Dan Drezner has a great piece in Reason this month called "The Post-Neoliberalism Moment." It's an unfortunate title that hides its real argument: globalization didn't hurt us during the pandemic and we abandon it at our peril.
We heard constantly during the pandemic that supply lines broke because they were so complex and global. But that's not really the case:
The more economists study the effects of the pandemic, the less evidence they find for the argument that globalization reduces resilience. Almost all of the shortages that occurred during the pandemic had little to do with globalized supply chains.
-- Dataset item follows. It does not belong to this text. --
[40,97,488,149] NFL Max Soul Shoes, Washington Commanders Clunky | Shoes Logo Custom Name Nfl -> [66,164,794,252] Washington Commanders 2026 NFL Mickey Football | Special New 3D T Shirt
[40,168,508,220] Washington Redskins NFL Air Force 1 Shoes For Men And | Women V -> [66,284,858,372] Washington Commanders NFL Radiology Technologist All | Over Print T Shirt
Rather, they sprang from two causes—
To summarize, Dan says the two causes were (a) CEOs who screwed up by not forecasting demand shifts, and (b) CEOs who screwed up because they were obsessed with lean inventories that buckled under the slightest pressure.
I've often wondered if anyone ever seriously believed that things would have gone smoothly if only all our goods had been made in America. The notion is beyond ridiculous. COVID hit us too and kept our workers away from factories, so why would locally sourced products have been in any better shape than products sourced from China or Malaysia? They wouldn't have:
Economists Pinelopi K. Goldberg and Tristan Reed recently looked at whether the global economy suffered from shortages due to disruptions in the global supply chain. They found the exact opposite. That's because an economy with thoroughly nationalized supply chains increases its vulnerability to localized shocks. Even in instances like personal protective equipment (PPE), the evidence strongly suggests economies more reliant on imports were able to recover their stocks far more quickly than those that tried to produce more PPE indigenously.
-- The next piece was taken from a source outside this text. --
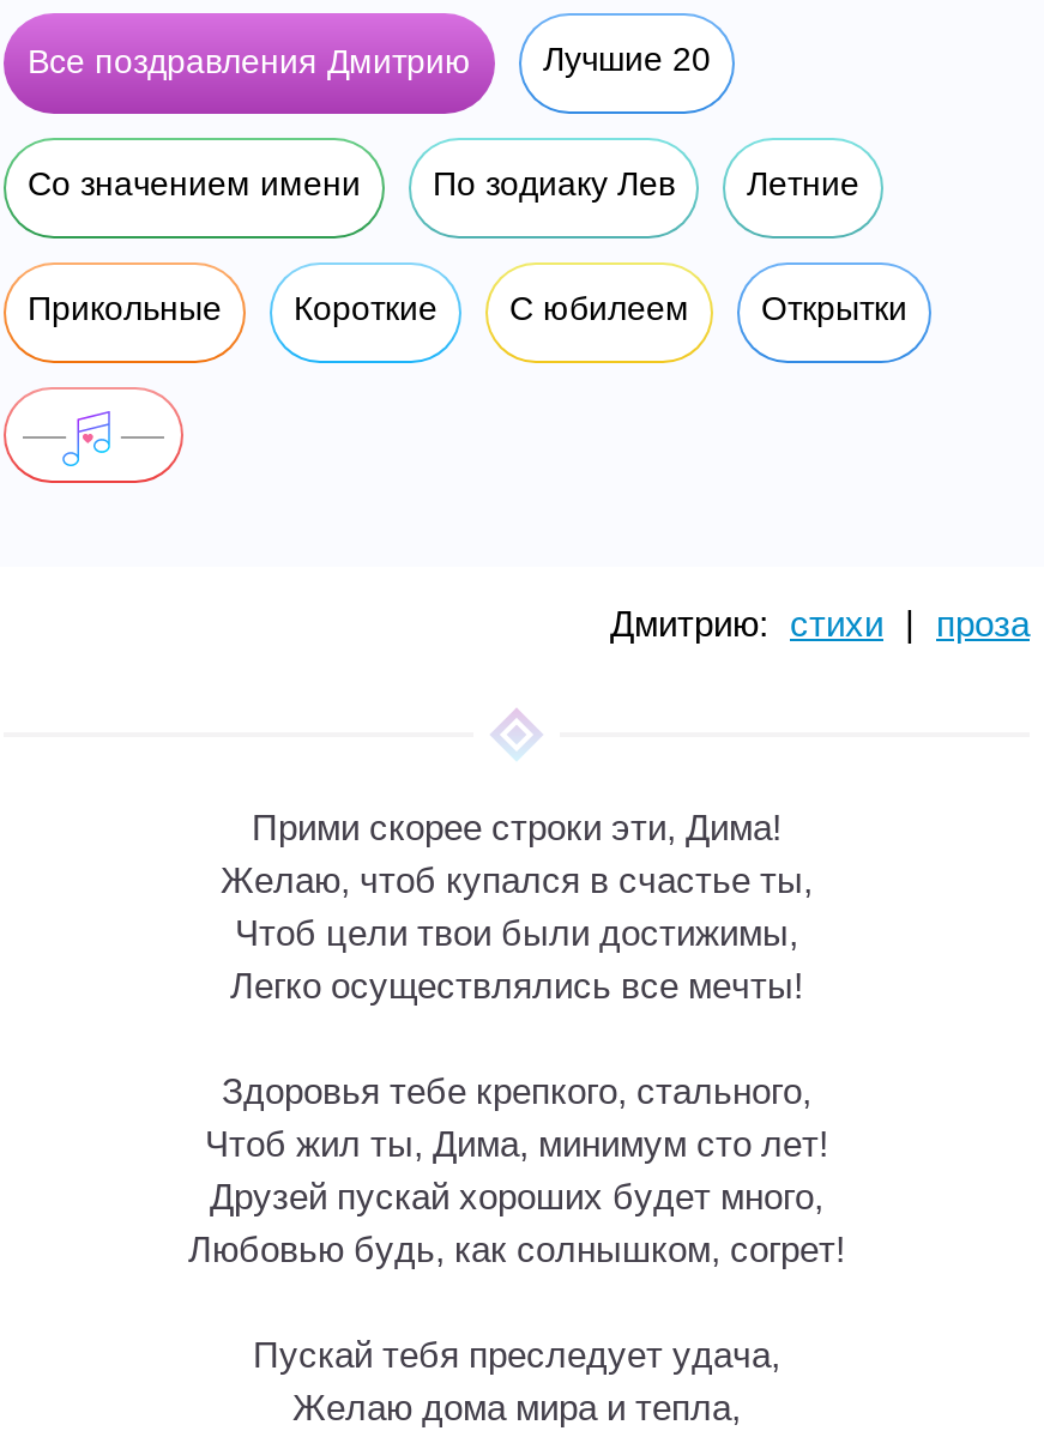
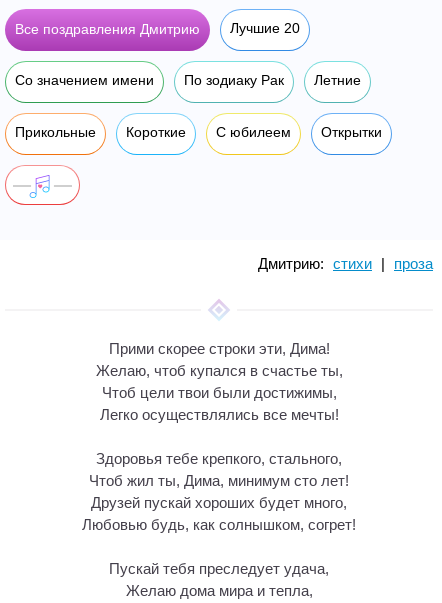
[433,165,675,203] По зодиаку Лев -> [184,72,284,88] По зодиаку Рак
Personally, I'd add something that Dan didn't touch on: the widespread myth that the global economy responded poorly to the pandemic in the first place. It was a pandemic! Under the circumstances, things went remarkably well. There were shortages here and there, but nothing very long-lasting or serious. And thanks to government intervention, most economies hummed along fairly nicely despite facing a deadly viral pandemic unprecedented in modern times.
There are lessons to be learned from COVID-19, just as there are lessons to be learned from the China shock of the aughts. But the lessons are fairly narrow. Our experience certainly doesn't suggest that we need a wholesale reordering of the global economy. Count your blessings, folks.